Don’t forget that back in the 1970s, credible climate scientists (“the experts”) were predicting a global cooling trend that would plunge us into another ice age. They got it wrong then and they could be getting it wrong now. There’s still a lot we don’t know about our environment, and changing even one tiny variable can change the entire outcome of the computer models.

Kris: I got in an argument with my dad once, because he had just read some book that attempted to debunk global warming. I had to end the argument by simply saying, “there is no debate, Dad. You cannot show me an actual scientist who thinks there’s nothing wrong with our current level of pollution, climate change or toxic emissions into both the ground and atmosphere, because such a person does not exist.”

Thomas: Now you’re talking about two different things. Of course there is no scientist in the world who believes that there’s nothing wrong with our current level of pollution. You’d be hard pressed to find anyone who honestly thinks there’s nothing wrong with our current level of pollution. But you’re assuming that our carbon output is directly responsible for climate change, even though there are credible climate scientists saying it’s not (and they’re using the exact same data as the ones who are saying we’re to blame). So I disagree, I think there is a debate, and I think it’s a good one to have. As scientists, or at least, as people who believe in logic and reason, we should strive toward both the truth and the betterment of mankind. If it turns out that the truth is man isn’t to blame for climate change, that doesn’t mean that we should continue to pollute.

Kris: Like you alluded to, there’s more to this than the warming of our planet. Say what you will about naturally occurring fluctuations in the earth’s temperature, or the accuracy of measurement equipment a century ago; but that’s hardly the point. We need to correct our behavior. We need to be friendlier to this planet. We need to consume less and produce less pollution of every kind.
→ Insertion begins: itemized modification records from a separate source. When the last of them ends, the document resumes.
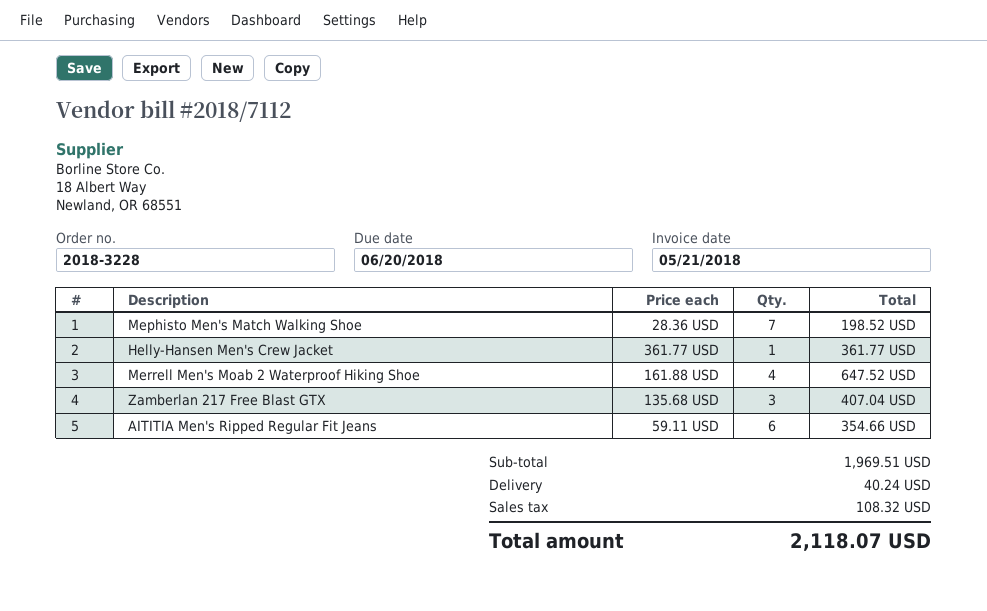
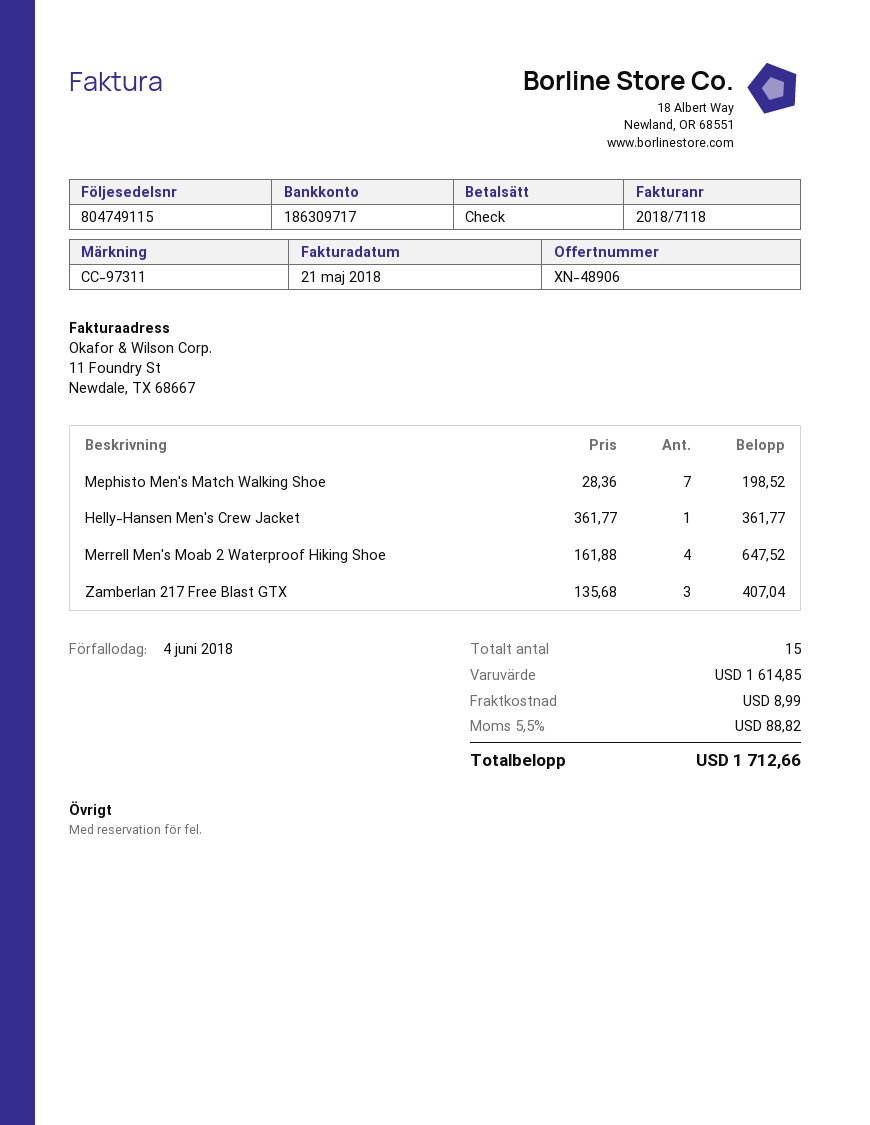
invoice number: 2018/7112 -> 2018/7118
due date: 2018-06-20 -> 2018-06-04
AITITIA Men's Ripped Regular Fit Jeans: 6 x 59.11 = 354.66 -> none
subtotal: 1969.51 -> 1614.85
shipping: 40.24 -> 8.99
tax: 108.32 -> 88.82
total: 2118.07 -> 1712.66

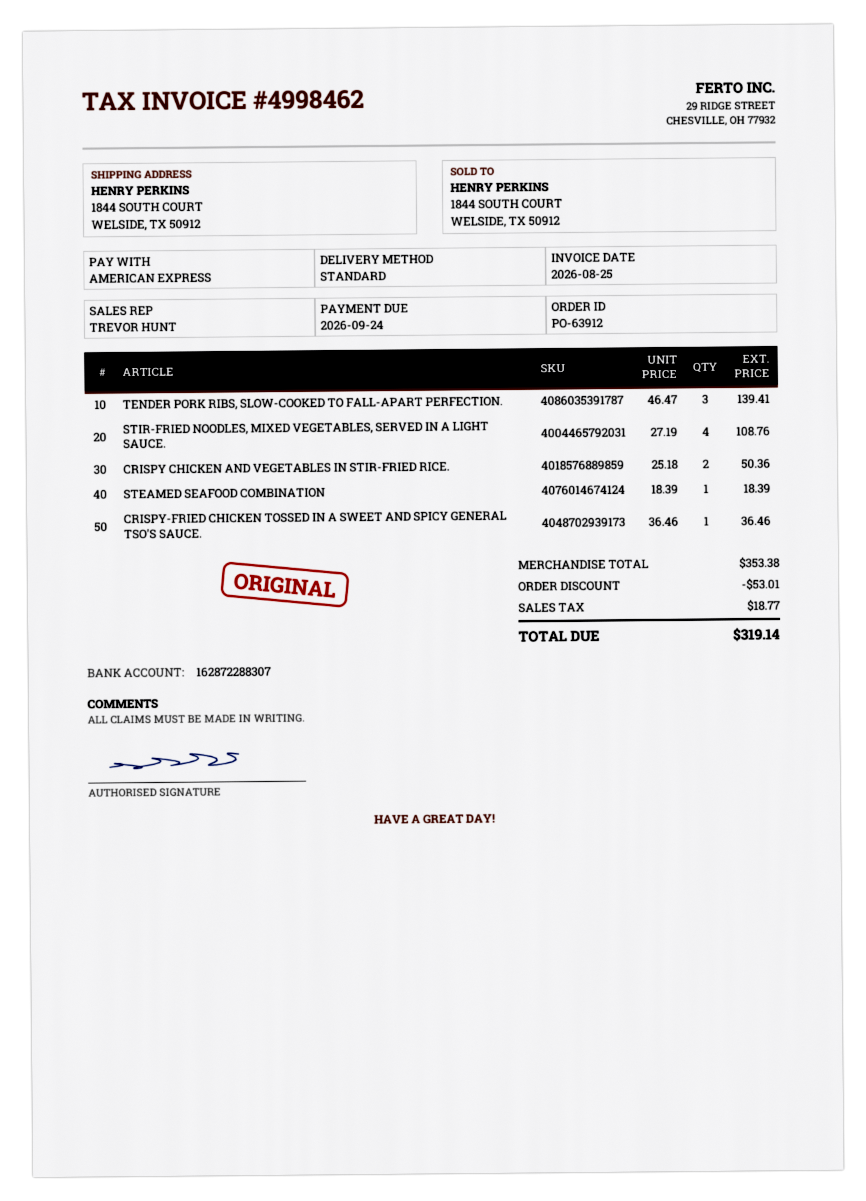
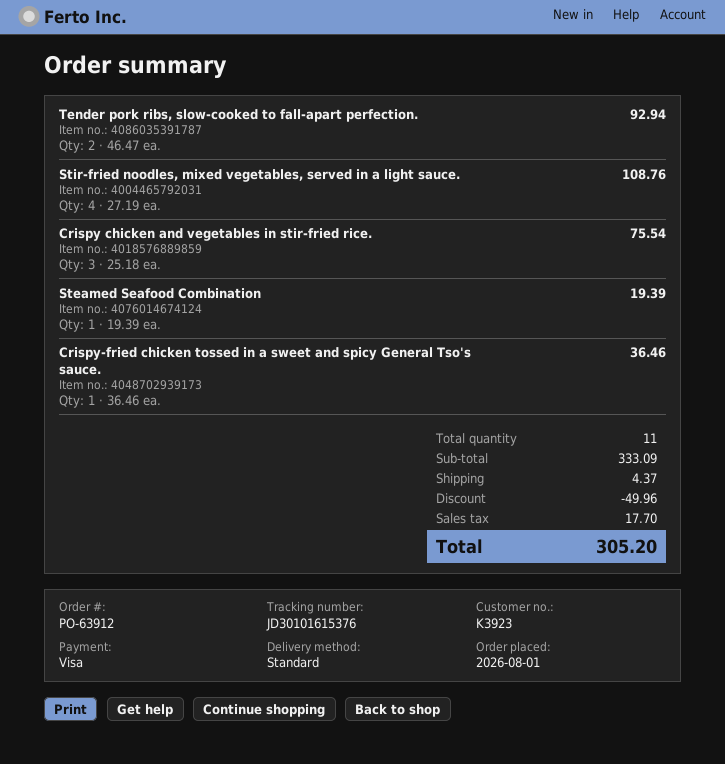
payment method: American Express -> Visa
TENDER PORK RIBS, SLOW-COOKED TO FALL-APART PERFECTION.: 3 x 46.47 = 139.41 -> 2 x 46.47 = 92.94
CRISPY CHICKEN AND VEGETABLES IN STIR-FRIED RICE.: 2 x 25.18 = 50.36 -> 3 x 25.18 = 75.54
STEAMED SEAFOOD COMBINATION: 1 x 18.39 = 18.39 -> 1 x 19.39 = 19.39
subtotal: 353.38 -> 333.09
discount: 53.01 -> 49.96
shipping: none -> 4.37
tax: 18.77 -> 17.70
total: 319.14 -> 305.20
Not because the poles are going to melt (although I subscribe to the belief that they are/will), but because it is simply not healthy for either the human population or the earth itself.
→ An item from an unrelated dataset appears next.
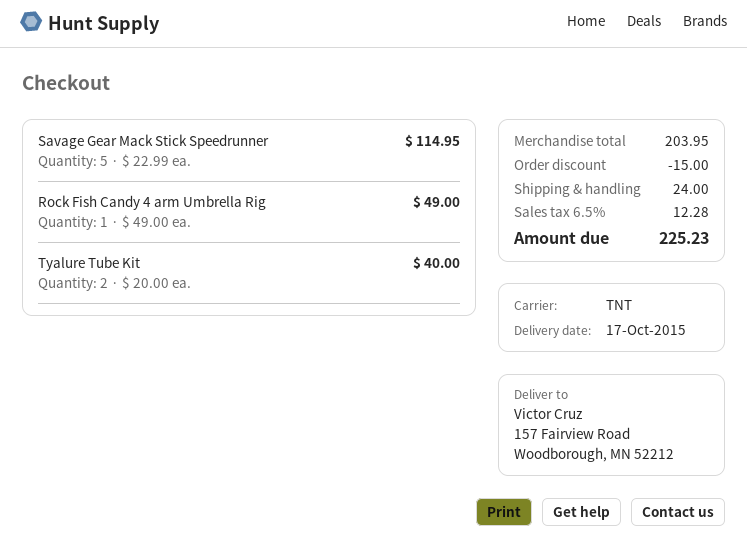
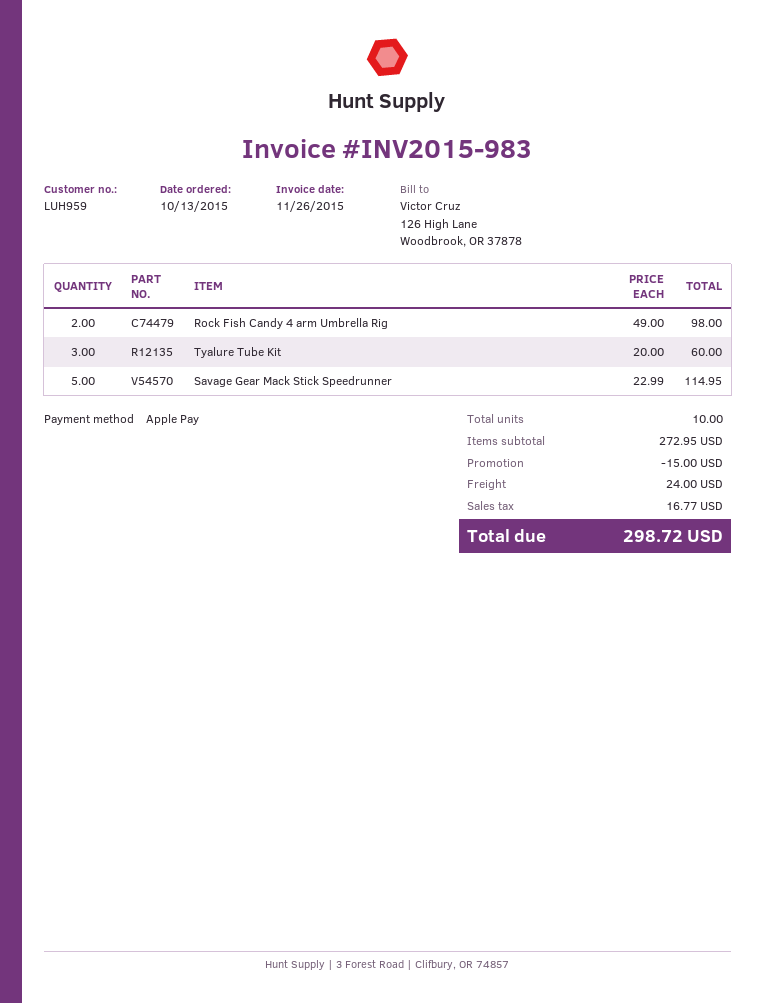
Rock Fish Candy 4 arm Umbrella Rig: 1 x 49.00 = 49.00 -> 2 x 49.00 = 98.00
Tyalure Tube Kit: 2 x 20.00 = 40.00 -> 3 x 20.00 = 60.00
subtotal: 203.95 -> 272.95
tax: 12.28 -> 16.77
total: 225.23 -> 298.72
Everyone agrees that we need less chemical and artificial additives in our food, why not in our air, our water, our parks or our soil? So, long story short: yes! We can (or at least, we should) all agree that pumping toxins into the atmosphere is a bad idea, no matter what lobby group is paying you. 🙂

Thomas: I’m not saying we shouldn’t live green. You know as well as anyone else that I’m fanatical about taking care of our planet and reducing our consumption and waste (and that I have been for most of my life). I just don’t think anyone benefits from wide-spread panic and fear.

At this point, my mind is open to any possibility. If it turns out that carbon dioxide is the problem and humans are to blame, then I’ll feel good knowing that I’m already doing what I can to reduce my carbon footprint. If it turns out that carbon dioxide isn’t the problems and humans aren’t to blame, then I’ll still feel good knowing that I’m doing what I can to help protect the planet in other ways.

Most of all, no matter what the outcome of the global warming debate is, I don’t intend to stop living green. Like they say, do the right thing because it’s the right thing to do.